A resume is one of the most personal documents that any of us can have. It is our story told by us, about us, but we often take a one size fit all approach to writing our resume. The most effective resume for any of us is the resume that truthfully tells our story the way we want the reader to interpret it. Two candidates can submitt an effective resume for the same position even though they have vastly different skills, and work and education backgrounds. It all depends on how each candidate tells their story.
One of the biggest secrets in professional resume writing is that the majority of information found in a resume is completely optional, yet we list some information whether it helps or hurts us for no other reason than we believe resumes should be written a particular way and contain certain information. The truth is that a resume should contain acurate information in the order and style that puts the best light on the candidate for a particular position. As a professional resume writter that has also provided recruiting services for more than 500 companies, I would like to share a few examples of information found in most resumes that is not actually required.
1. Your home address. When determining interest in a candidate, an employer primarily needs to know how well the candidate matches the experience, skill, and education requirements for the job. The employer will need to know where a candidate lives, but generally not until the interview or job offer stage. Listing a home address on your resume can help your candidacy if your place of residence allows a short commute to work, on the other hand your address could be used as a criteria for screening a candidate out if the employer determines that your place of residence presents a longer commute to work.
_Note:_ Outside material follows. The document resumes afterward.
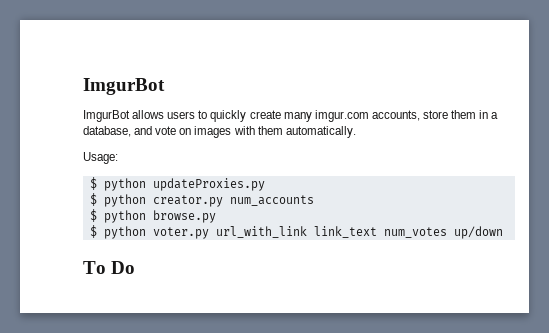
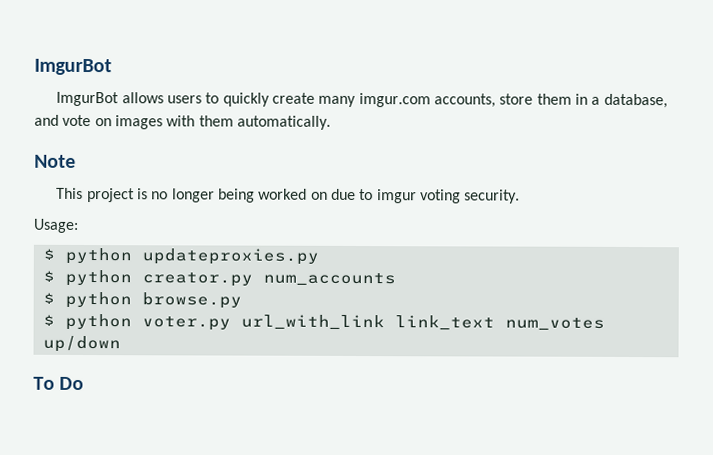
(356, 132) none -> [34,154,76,168] [56,187,521,204] // Note // This project is no longer being worked on due to imgur voting security.
[152,178,265,191] updateProxies.py -> [141,248,319,265] updateproxies.py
Place of residence can be a positive or negative differientiator when deciding between candidates and a candidate with a longer commute can stay in the running longer simply by leaving an address off of the resume. Despite the fact that home addresses are found on the majority of resumes, it is not required information and should be used in the manner that allows the candidate the best chance of having their actual credentials considered.
2. Referrences available upon request. This simple statement has been used for years as a way of showing willingness and flexiblity on the part of the candidate. It is used as a way of basically saying, “I am an open book and have nothing to hide.” The problem is the employer already knows that you will provide references if requested, or they will not offer the job. The statement “References available upon request” tells the employer absolutely nothing. In today’s employer driven job market that often has hiring managers swimming in hundreds of resume responses to a single job posting, removing non-relevant information is key. Since most hiring managers are overwhelmed with resumes and respones to job postings, you should consider removing any non-relevant information that takes up their time but adds no value to their evaluation of your candidacy. Hiring managers assume that you will provide references when they are requested and they do not need to spend additional time reading it.
3. Summary / Objective. Although most resumes contain the same basic sections and sub-sections, the truth is that a great deal of what goes in or stays out of a resume is completely optional. Summary and objective sections fall into the category of optional information as well. Although most people can benefit from the use of an effective summary or objective section, their is no written law that requires it. If you have a strong and consistent work history that is a 100% match for the jobs that you are applying for, going straight to your chronological work history may present the best way of saving the reader time and getting straight to the point of how/why you are a top candidate. In this example, a poorly written summary and/or objective section could serve as repetitive information that the hiring manager will basically read all over again when they read your chronological work history.
4. Complete education history. Once again, less is more. Do not force the hiring manager to have to read information that is generally obvious. Listing only your highest level of education is usually enough. The exception is when you have other education that is directly related to the position, company industry, or job posting requirements. A person that has a B.S. degree does not need to list their high school education as the hiring manager will make the assumption that the candidate has a high school diploma or GED equivalent typically required to obtain the B.S. degree. However, a person that is applying for an Information Technology (IT) position and possesses an MBA as well as a under graduate degree in Computer Science should list the Computer Science degree as it is directly related to the IT position that they are applying for.